According to the law, the campaign period begins after the date for an election is officially announced and ends 24 hours before the start of voting.

It defines a contribution as “any gift of money, gift of kind, or any benefit which can be computed in terms of money, given to a political party or candidate, for the purpose of carrying out the activities of a political party or the election of a candidate”.

Persons found guilty of making a false statement in any report, declaration, or other document required to be filed with the ECJ faces a fine of up to $3 million or 12 months in prison if they are unable to pay.

Cool It! - Ombudsman Urges Calm As East Portland Race Heats Up

Jamaica’s chief political referee, Donna Parchment Brown, is urging those jostling for control of the vacant East Portland seat to exercise restraint as temperatures run high in what is expected to be a hotly contested race.

The partisan rallying cry is set to intensify in the constituency, with Prime Minister Andrew Holness likely to announce a by-election date on Friday, sending voters to the polls to elect a political representative following the murder of Member of Parliament (MP) Dr Lynvale Bloomfield.

The ombudsman has cautioned against campaigns predicated on personal attacks.

“We (the Office of the Political Ombudsman) are calling on everyone in saying, ‘Let’s not destroy the lives of the people of East Portland by conducting a campaign that is not only disrespectful, but potentially harmful to the people there’,” she told The Gleaner.

Parchment Brown further indicated that the heads of the two major political parties should play a key role in defusing tensions between partisan loyalists and keeping the candidates in check.

“I am definitely relying on the most honourable prime minister and the leader of the parliamentary Opposition and leaders of any other parties or independent candidates that may contest the by-election.

“I want to say to them that the people of Jamaica deserve to be respected while also imploring them to ensure that the candidates and campaign managers show that they can run a decent campaign and increase public participation by encouraging persons with good behaviour,” Parchment Brown contended.

The political ombudsman revealed that she had not received any complaints about the official start of campaigning or any instances of political misconduct pending the announcement of a date and completion of the official nomination process.

“When he (prime minister) announces it, we will be ready.

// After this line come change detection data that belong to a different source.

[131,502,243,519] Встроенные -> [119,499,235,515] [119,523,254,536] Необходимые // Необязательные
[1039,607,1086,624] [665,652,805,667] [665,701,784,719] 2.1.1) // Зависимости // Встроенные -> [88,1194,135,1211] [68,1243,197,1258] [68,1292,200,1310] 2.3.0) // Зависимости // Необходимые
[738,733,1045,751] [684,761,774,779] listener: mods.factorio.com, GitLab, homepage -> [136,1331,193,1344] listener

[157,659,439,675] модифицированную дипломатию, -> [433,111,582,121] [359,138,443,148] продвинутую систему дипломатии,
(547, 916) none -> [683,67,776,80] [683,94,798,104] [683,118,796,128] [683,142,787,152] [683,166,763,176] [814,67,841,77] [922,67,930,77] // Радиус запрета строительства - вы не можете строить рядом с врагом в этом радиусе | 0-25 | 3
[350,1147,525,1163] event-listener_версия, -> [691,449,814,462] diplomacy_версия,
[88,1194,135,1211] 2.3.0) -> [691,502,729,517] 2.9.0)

Our office is ready to give the support required, and we look forward to working with those involved whenever it is called,” she added.

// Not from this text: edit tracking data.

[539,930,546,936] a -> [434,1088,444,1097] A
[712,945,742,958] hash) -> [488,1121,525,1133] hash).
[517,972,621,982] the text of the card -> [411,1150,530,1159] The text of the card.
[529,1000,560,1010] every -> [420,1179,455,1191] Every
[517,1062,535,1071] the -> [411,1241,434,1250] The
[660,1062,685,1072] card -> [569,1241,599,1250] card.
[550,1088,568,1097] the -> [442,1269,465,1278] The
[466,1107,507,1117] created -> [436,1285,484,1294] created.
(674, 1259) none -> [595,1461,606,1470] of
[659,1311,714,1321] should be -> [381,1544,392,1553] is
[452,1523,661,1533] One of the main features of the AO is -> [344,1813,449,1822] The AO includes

This week, the People’s National Party (PNP) officially announced Senator Damion Crawford as its candidate for the constituency while the Jamaica Labour Party (JLP) has put forward Ann-Marie Vaz.

In announcing Crawford, Julian Robinson, general secretary of the PNP, said that the party’s campaign machinery would be fully engaged to support the former MP-turned-senator in retaining the constituency, which has been loyal to the PNP for the last 30 years.

The JLP’s Vaz, on the other hand, this week asserted that the constituency is in need of good leadership, declaring: “That’s why I’m offering myself to effect that change.”

“For decades, the basic infrastructure has collapsed, and tourism has been crippled,” she added, indicating that her main goal is to restore Port Antonio to its former glory when tourism was at its peak.